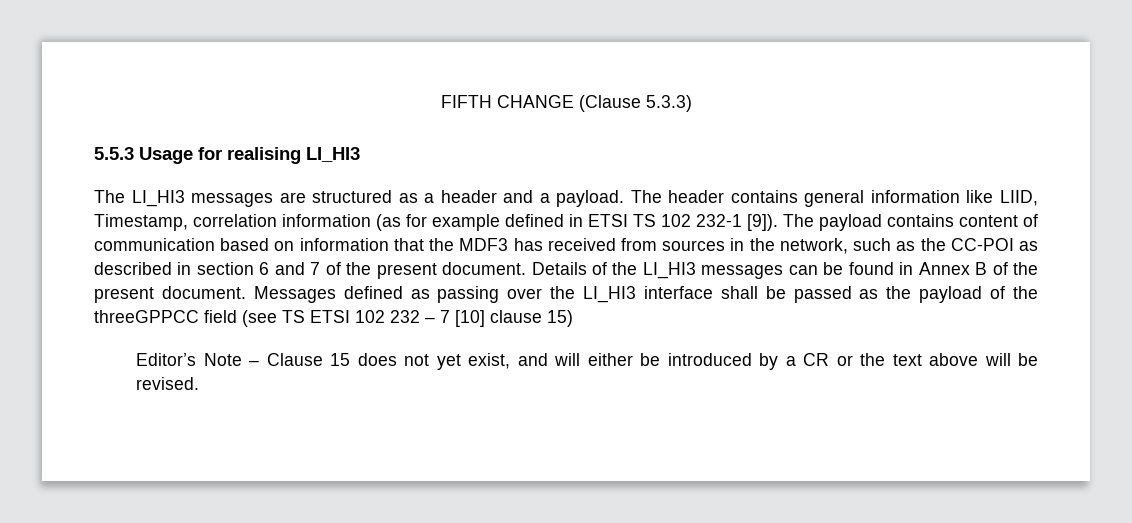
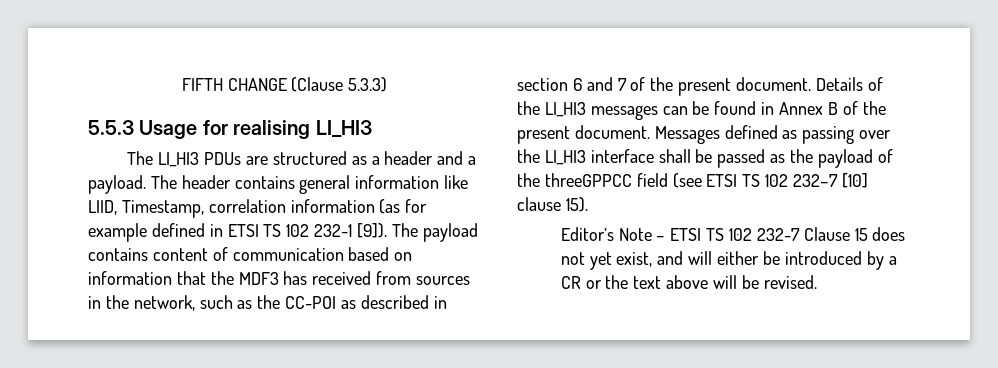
- The LI_HI3 messages are structured as a header and a payload.
+ The LI_HI3 PDUs are structured as a header and a payload.
- Messages defined as passing over the LI_HI3 interface shall be passed as the payload of the threeGPPCC field (see TS ETSI 102 232 – 7 [10] clause 15)
+ Messages defined as passing over the LI_HI3 interface shall be passed as the payload of the threeGPPCC field (see ETSI TS 102 232–7 [10] clause 15).
- Editor’s Note – Clause 15 does not yet exist, and will either be introduced by a CR or the text above will be revised.
+ Editor’s Note – ETSI TS 102 232-7 Clause 15 does not yet exist, and will either be introduced by a CR or the text above will be revised.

##############################

■ **EXERCISE REQUIREMENTS**
Whenever the word "will" shows up in a line of the entries, list that line.

■ **EXERCISE SOLUTION**
- Editor’s Note – Clause 15 does not yet exist, and will either be introduced by a CR or the text above will be revised.
+ Editor’s Note – ETSI TS 102 232-7 Clause 15 does not yet exist, and will either be introduced by a CR or the text above will be revised.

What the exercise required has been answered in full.